— BRIEF —
Return the lines below in which the string "left" occurs.

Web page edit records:
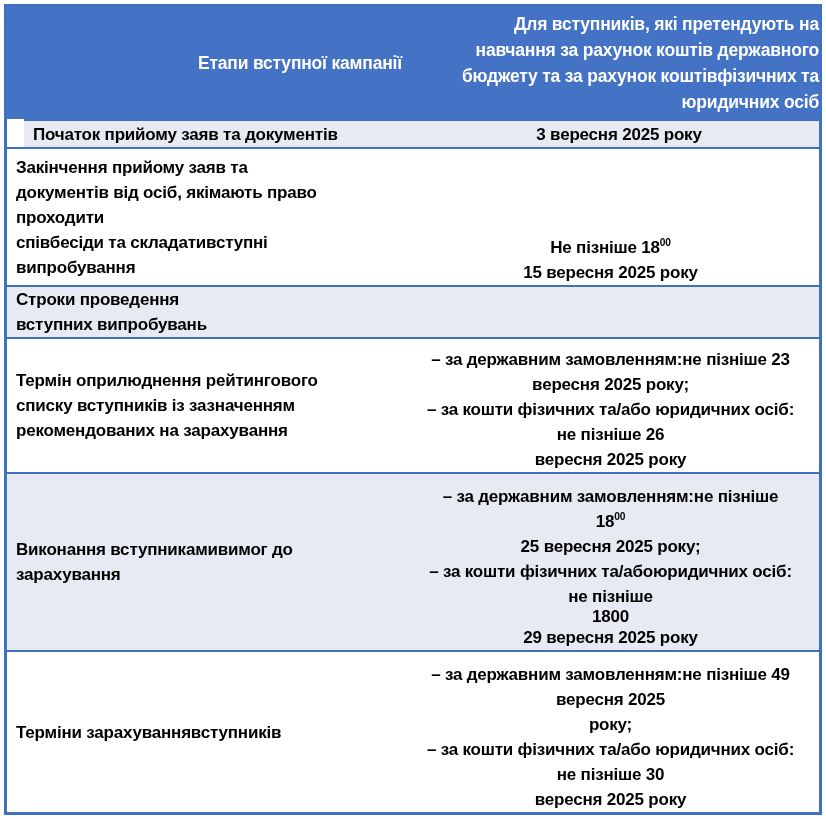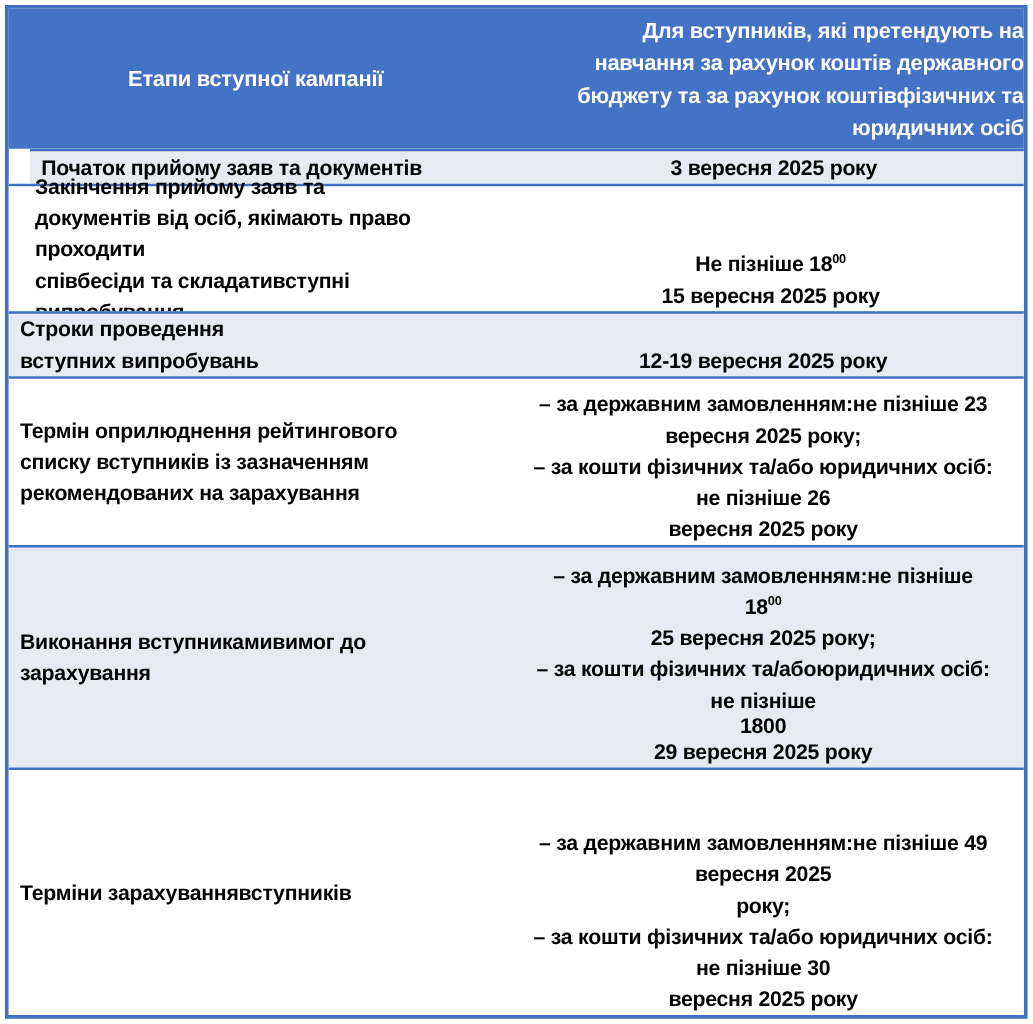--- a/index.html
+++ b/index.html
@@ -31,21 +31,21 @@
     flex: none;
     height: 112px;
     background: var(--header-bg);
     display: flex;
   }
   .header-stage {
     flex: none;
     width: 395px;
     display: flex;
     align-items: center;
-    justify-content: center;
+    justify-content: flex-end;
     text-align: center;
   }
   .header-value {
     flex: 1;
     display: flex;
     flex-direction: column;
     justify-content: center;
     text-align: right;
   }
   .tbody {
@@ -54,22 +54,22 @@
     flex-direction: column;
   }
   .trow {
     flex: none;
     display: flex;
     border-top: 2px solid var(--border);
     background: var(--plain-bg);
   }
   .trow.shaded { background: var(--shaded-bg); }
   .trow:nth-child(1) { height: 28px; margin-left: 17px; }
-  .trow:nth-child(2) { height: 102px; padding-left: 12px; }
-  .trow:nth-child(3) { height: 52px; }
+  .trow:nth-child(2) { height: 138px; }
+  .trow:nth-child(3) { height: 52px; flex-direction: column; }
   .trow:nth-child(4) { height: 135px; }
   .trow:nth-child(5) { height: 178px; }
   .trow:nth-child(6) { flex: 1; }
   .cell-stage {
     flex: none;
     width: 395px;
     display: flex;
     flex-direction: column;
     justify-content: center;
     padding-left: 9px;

— EXERCISE SOLUTION —
   .trow:nth-child(1) { height: 28px; margin-left: 17px; }
-  .trow:nth-child(2) { height: 102px; padding-left: 12px; }
     padding-left: 9px;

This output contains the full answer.